**WORK REQUIRED**
Check every line of the data below for the word "пшеничный". Copy the ones that have it.

[[ INFORMATION GIVEN open ]]

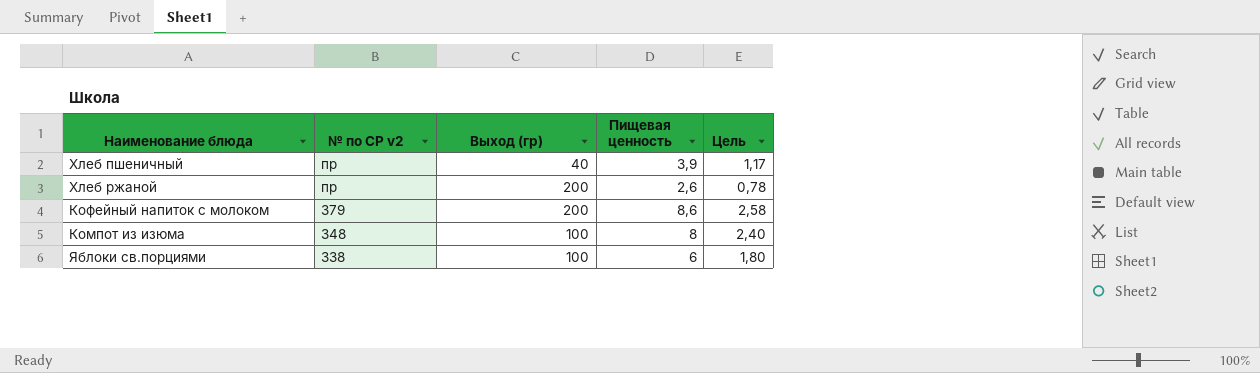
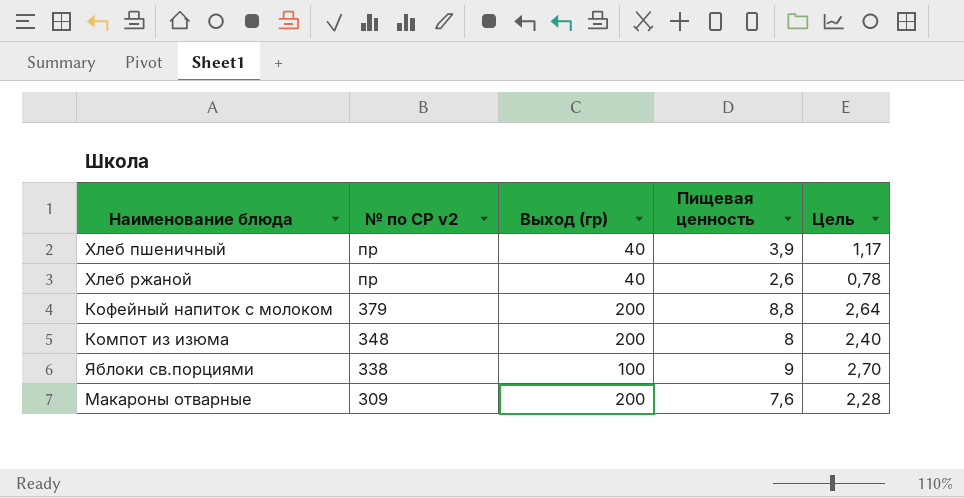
Хлеб ржаной | Выход (гр): 200 -> 40
Кофейный напиток с молоком | Пищевая ценность: 8,6 -> 8,8
Кофейный напиток с молоком | Цель: 2,58 -> 2,64
Компот из изюма | Выход (гр): 100 -> 200
Яблоки св.порциями | Пищевая ценность: 6 -> 9
Яблоки св.порциями | Цель: 1,80 -> 2,70
row Макароны отварные: none -> 309 | 200 | 7,6 | 2,28

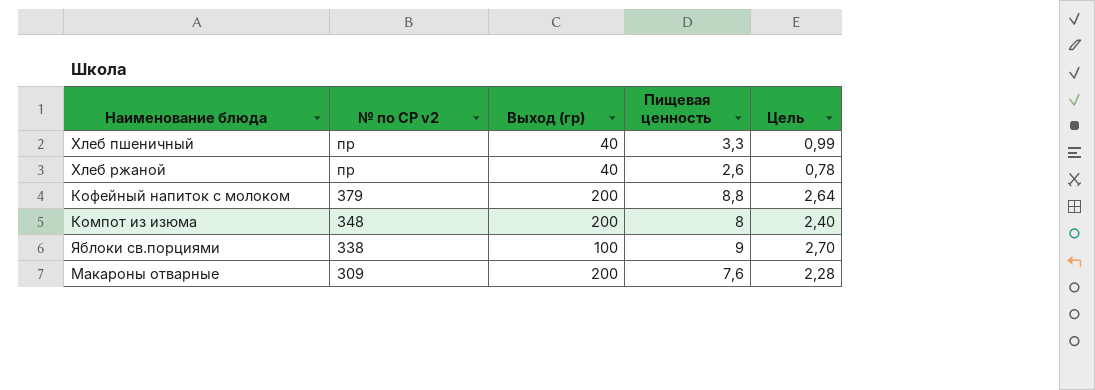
Хлеб пшеничный | Пищевая ценность: 3,9 -> 3,3
Хлеб пшеничный | Цель: 1,17 -> 0,99

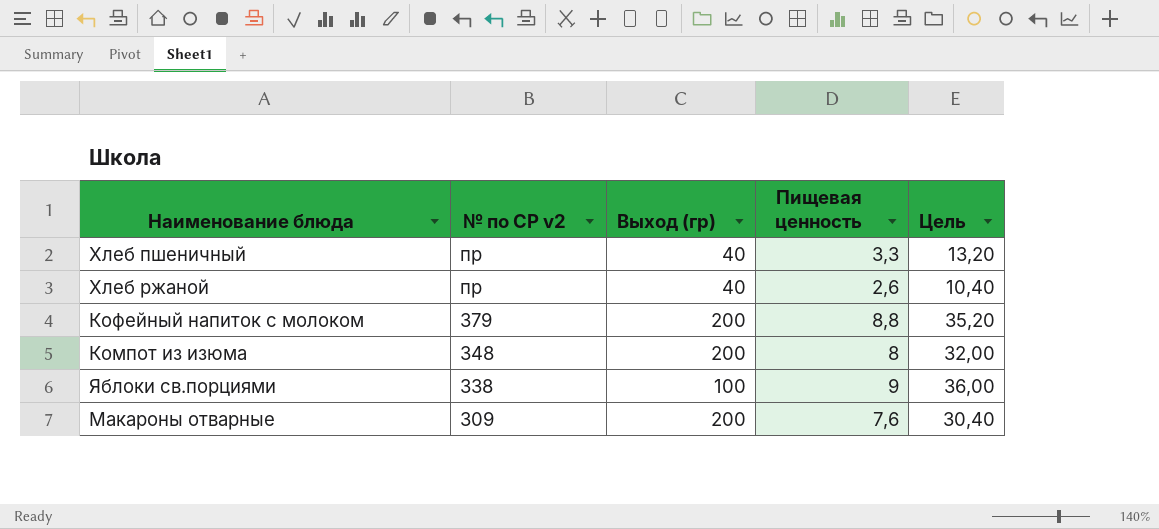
column Цель | formula: [Пищевая ценность] * 0,3 -> [Пищевая ценность] * 4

[[ INFORMATION GIVEN closed ]]

**WRITTEN ANSWER**
Хлеб пшеничный | Пищевая ценность: 3,9 -> 3,3
Хлеб пшеничный | Цель: 1,17 -> 0,99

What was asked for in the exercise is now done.